[Start of Attachment]

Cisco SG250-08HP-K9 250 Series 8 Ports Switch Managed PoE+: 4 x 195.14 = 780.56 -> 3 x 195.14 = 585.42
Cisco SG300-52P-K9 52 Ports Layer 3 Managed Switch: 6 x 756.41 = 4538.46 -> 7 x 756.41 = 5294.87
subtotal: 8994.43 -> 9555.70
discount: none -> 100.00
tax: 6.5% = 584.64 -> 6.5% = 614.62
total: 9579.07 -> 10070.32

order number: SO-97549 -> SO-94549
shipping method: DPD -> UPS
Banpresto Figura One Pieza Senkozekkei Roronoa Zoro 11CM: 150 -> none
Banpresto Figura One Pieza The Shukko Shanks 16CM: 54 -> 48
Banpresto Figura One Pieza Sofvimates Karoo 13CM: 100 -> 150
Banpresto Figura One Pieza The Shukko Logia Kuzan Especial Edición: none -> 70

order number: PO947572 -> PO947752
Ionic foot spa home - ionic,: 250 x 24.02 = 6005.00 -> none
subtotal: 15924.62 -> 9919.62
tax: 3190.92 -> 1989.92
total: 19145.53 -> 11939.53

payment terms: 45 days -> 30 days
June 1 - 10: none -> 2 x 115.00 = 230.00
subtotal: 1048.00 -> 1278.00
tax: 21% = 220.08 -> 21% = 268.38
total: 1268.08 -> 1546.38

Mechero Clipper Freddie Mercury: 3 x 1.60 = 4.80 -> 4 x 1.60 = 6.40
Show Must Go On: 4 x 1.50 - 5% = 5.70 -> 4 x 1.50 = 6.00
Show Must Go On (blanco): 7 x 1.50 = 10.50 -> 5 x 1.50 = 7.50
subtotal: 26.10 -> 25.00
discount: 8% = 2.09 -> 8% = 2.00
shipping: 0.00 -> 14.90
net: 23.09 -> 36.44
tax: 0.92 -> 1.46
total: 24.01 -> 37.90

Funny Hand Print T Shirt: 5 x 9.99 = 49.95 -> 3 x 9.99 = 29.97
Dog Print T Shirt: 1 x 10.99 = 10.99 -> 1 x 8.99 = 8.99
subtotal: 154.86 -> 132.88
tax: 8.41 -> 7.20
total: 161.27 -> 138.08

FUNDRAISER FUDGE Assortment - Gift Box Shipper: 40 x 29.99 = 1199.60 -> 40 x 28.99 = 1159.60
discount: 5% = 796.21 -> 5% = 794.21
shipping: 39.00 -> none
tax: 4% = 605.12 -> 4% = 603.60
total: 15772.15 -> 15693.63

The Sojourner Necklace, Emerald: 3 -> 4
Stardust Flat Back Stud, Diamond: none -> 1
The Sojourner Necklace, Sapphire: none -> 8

[End of Attachment]

Task goal: Your job is to reproduce the listing exactly.

Your solution:
Cisco SG250-08HP-K9 250 Series 8 Ports Switch Managed PoE+: 4 x 195.14 = 780.56 -> 3 x 195.14 = 585.42
Cisco SG300-52P-K9 52 Ports Layer 3 Managed Switch: 6 x 756.41 = 4538.46 -> 7 x 756.41 = 5294.87
subtotal: 8994.43 -> 9555.70
discount: none -> 100.00
tax: 6.5% = 584.64 -> 6.5% = 614.62
total: 9579.07 -> 10070.32

order number: SO-97549 -> SO-94549
shipping method: DPD -> UPS
Banpresto Figura One Pieza Senkozekkei Roronoa Zoro 11CM: 150 -> none
Banpresto Figura One Pieza The Shukko Shanks 16CM: 54 -> 48
Banpresto Figura One Pieza Sofvimates Karoo 13CM: 100 -> 150
Banpresto Figura One Pieza The Shukko Logia Kuzan Especial Edición: none -> 70

order number: PO947572 -> PO947752
Ionic foot spa home - ionic,: 250 x 24.02 = 6005.00 -> none
subtotal: 15924.62 -> 9919.62
tax: 3190.92 -> 1989.92
total: 19145.53 -> 11939.53

payment terms: 45 days -> 30 days
June 1 - 10: none -> 2 x 115.00 = 230.00
subtotal: 1048.00 -> 1278.00
tax: 21% = 220.08 -> 21% = 268.38
total: 1268.08 -> 1546.38

Mechero Clipper Freddie Mercury: 3 x 1.60 = 4.80 -> 4 x 1.60 = 6.40
Show Must Go On: 4 x 1.50 - 5% = 5.70 -> 4 x 1.50 = 6.00
Show Must Go On (blanco): 7 x 1.50 = 10.50 -> 5 x 1.50 = 7.50
subtotal: 26.10 -> 25.00
discount: 8% = 2.09 -> 8% = 2.00
shipping: 0.00 -> 14.90
net: 23.09 -> 36.44
tax: 0.92 -> 1.46
total: 24.01 -> 37.90

Funny Hand Print T Shirt: 5 x 9.99 = 49.95 -> 3 x 9.99 = 29.97
Dog Print T Shirt: 1 x 10.99 = 10.99 -> 1 x 8.99 = 8.99
subtotal: 154.86 -> 132.88
tax: 8.41 -> 7.20
total: 161.27 -> 138.08

FUNDRAISER FUDGE Assortment - Gift Box Shipper: 40 x 29.99 = 1199.60 -> 40 x 28.99 = 1159.60
discount: 5% = 796.21 -> 5% = 794.21
shipping: 39.00 -> none
tax: 4% = 605.12 -> 4% = 603.60
total: 15772.15 -> 15693.63

The Sojourner Necklace, Emerald: 3 -> 4
Stardust Flat Back Stud, Diamond: none -> 1
The Sojourner Necklace, Sapphire: none -> 8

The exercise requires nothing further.